Daha detaylı okumak isterseniz buyurun buraya. 

Daha önce Roma'daki Panteon'u yazarken de belirtmiştim, uzaylılar var ve çoook eskiden dünyaya gelip çeşitli imar faaliyetlerinde bulunmuşlar. Yoksa biri bana açıklasın o yılların imkanlarıyla bu kadar büyük yapılar nasıl inşa edilebilmiş.

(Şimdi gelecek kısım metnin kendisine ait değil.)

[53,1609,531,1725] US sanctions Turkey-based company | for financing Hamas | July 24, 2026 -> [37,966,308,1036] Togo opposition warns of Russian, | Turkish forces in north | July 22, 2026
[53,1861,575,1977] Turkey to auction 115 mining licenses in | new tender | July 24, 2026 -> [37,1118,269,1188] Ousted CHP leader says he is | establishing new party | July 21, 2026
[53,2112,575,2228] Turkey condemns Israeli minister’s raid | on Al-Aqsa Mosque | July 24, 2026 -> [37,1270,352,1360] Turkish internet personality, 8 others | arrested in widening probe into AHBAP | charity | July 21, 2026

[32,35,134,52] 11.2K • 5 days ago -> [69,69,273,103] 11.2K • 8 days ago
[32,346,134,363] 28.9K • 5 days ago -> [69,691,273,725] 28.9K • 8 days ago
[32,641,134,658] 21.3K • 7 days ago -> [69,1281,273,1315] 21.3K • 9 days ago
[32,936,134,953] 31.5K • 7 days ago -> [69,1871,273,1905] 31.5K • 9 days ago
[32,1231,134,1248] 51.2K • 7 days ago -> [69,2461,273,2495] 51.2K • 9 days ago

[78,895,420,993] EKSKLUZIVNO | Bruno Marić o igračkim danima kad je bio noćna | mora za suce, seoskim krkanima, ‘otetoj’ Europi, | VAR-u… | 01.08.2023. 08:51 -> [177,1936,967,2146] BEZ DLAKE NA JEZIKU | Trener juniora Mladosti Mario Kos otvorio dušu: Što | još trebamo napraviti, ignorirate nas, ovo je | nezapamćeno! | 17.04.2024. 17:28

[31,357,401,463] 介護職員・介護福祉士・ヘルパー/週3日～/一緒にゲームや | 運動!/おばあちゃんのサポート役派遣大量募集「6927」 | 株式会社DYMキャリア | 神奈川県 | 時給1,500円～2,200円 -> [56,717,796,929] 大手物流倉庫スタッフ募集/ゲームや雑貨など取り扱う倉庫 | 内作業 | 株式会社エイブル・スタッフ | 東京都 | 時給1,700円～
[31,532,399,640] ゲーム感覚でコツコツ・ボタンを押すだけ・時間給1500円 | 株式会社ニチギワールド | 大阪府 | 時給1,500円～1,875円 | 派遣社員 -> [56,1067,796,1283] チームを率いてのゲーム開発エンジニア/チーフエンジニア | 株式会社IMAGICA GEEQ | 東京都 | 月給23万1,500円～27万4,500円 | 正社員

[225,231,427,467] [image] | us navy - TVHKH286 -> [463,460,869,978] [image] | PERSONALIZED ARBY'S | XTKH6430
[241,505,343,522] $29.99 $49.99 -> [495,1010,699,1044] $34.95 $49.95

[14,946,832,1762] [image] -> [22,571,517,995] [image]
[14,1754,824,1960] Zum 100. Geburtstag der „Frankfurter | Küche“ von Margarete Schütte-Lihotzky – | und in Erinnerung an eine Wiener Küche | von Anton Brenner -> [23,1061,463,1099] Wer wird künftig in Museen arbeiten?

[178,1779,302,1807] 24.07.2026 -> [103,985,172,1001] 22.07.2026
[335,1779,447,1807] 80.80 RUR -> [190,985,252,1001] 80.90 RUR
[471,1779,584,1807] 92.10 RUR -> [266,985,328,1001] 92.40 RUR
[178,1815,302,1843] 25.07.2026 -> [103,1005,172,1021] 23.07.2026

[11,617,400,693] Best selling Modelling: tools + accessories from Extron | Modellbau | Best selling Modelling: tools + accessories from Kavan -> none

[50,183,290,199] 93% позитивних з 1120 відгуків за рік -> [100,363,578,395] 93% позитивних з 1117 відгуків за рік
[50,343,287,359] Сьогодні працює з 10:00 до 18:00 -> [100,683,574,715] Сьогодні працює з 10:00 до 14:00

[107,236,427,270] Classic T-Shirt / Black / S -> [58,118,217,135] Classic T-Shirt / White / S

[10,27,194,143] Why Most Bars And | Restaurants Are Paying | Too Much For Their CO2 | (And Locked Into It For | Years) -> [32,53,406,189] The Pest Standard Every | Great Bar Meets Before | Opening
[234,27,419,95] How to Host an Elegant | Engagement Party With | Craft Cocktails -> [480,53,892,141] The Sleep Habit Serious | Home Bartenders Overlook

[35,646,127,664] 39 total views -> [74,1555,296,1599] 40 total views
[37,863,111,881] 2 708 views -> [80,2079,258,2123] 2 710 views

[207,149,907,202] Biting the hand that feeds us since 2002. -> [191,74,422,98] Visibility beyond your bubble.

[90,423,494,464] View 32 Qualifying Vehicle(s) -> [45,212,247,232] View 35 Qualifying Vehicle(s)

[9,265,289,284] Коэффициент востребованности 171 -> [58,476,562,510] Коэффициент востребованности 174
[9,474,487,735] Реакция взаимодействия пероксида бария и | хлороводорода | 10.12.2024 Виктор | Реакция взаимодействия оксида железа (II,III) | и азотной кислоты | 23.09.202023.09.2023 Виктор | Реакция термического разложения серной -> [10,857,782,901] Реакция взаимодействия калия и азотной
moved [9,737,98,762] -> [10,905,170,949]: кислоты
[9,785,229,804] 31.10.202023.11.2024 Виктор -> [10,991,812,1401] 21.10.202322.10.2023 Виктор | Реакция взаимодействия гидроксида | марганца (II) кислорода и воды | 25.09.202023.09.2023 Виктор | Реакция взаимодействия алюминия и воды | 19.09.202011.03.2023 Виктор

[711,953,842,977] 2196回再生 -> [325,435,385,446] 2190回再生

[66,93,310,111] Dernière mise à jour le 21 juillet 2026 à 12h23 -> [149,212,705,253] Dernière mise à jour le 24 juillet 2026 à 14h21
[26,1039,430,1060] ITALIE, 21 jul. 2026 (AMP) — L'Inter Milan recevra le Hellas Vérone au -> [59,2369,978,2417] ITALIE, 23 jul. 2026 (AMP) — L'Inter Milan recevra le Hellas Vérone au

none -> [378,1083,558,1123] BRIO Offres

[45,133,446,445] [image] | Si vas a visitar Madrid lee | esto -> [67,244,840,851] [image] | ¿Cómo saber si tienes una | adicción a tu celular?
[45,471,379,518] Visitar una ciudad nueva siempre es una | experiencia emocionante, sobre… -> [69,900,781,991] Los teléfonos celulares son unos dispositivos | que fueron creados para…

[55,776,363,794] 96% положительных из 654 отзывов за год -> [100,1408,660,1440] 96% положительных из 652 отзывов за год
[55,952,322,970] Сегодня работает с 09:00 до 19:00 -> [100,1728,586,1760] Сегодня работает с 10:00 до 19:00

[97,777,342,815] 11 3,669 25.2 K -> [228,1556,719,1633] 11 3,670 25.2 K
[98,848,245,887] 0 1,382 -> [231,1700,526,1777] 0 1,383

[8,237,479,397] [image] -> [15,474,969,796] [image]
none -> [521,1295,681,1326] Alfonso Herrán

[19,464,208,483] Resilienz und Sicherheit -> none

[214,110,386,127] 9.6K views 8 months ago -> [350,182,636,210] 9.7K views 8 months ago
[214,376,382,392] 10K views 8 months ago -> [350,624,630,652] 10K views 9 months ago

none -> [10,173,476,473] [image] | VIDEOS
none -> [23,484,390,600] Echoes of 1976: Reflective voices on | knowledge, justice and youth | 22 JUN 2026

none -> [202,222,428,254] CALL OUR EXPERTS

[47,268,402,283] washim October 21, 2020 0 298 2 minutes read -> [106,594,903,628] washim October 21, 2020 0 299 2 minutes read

Ayasofya'ya girip de etkilenmemek mümkün değil. İçeride girdiğinizde solda kalan cephe şu anda tamamen kapalı. Restorasyon çalışmaları nedeniyle iskele kurulmuş. Bu nedenle aşağıdaki foto  içerinin yarısını içeriyor. Bu hali bile insanı kendinden almaya yetiyor. Otorite her zaman işini biliyor. Böyle bir ihtişamın karşısında insanın itaat etmekten başka bir şeyi düşünmesi mümkün değil.

Yukarıda restorasyon çalışmasından bahsettim, 15. yy'da badana ile sıvanan mozaiklerin ortaya çıkartılması çalışmaları sürüyor. Şu anda sağlam mozaiklerin bir kısmının fotolarını çektim.

Bu mozaiklerde kafaları çevreleyen dairelerin bir anlamı vardı, sanırım Kariye Müzesi gezimizde öğrenmiştim ama hatırımda kalmamış. Aaaah ah birazcık sanat tarihi bilgim olsa keşke. Google'a da baktım şimdi ama bulamadım. Bu konuda bilgisi olan beni aydınlatırsa hayır duamı alır.

Bir de ikinci kattaki Viking'li bir asker tarafından bırakılmış "xxx buradaydı" tarzı yazı vardı. İnsanoğlu hep aynı, nereye gitse kendinden bir iz bırakmaya çalışıyor işte. Teeee Roma İmparatorluğu zamanında sen kalk nerelerden Konstantinapolis'e gel, nöbet sırasında kendini eğlemek için mermerin üzerine adını kazı. Sonra yüzlerce yıl sonra da bu yazı tarihi eser diye sergilensin. Adam bilseydi daha anlamlı bir şey yazardı herhalde. Boşuna dememişler söz uçar yazı kalır diye.

Sabah erken gitmiş olmanın verdiği rahatlıkla geniş geniş gezdim Ayasofya'yı. Öğlene doğru kalabalık başlarken ben turumu bitirmiş müzenin bahçesinde güneşe karşı kahve keyfimi ifa ediyordum.

Havalar da güzelleşiyorken bir gününüzü ayırıp şöyle güzel bir tarih ziyafeti çekin kendinize. Çıkışta da civardaki kafelerde keyif yaparsınız. Ama sabah erken gitmenizi şiddetle tavsiye ediyorum.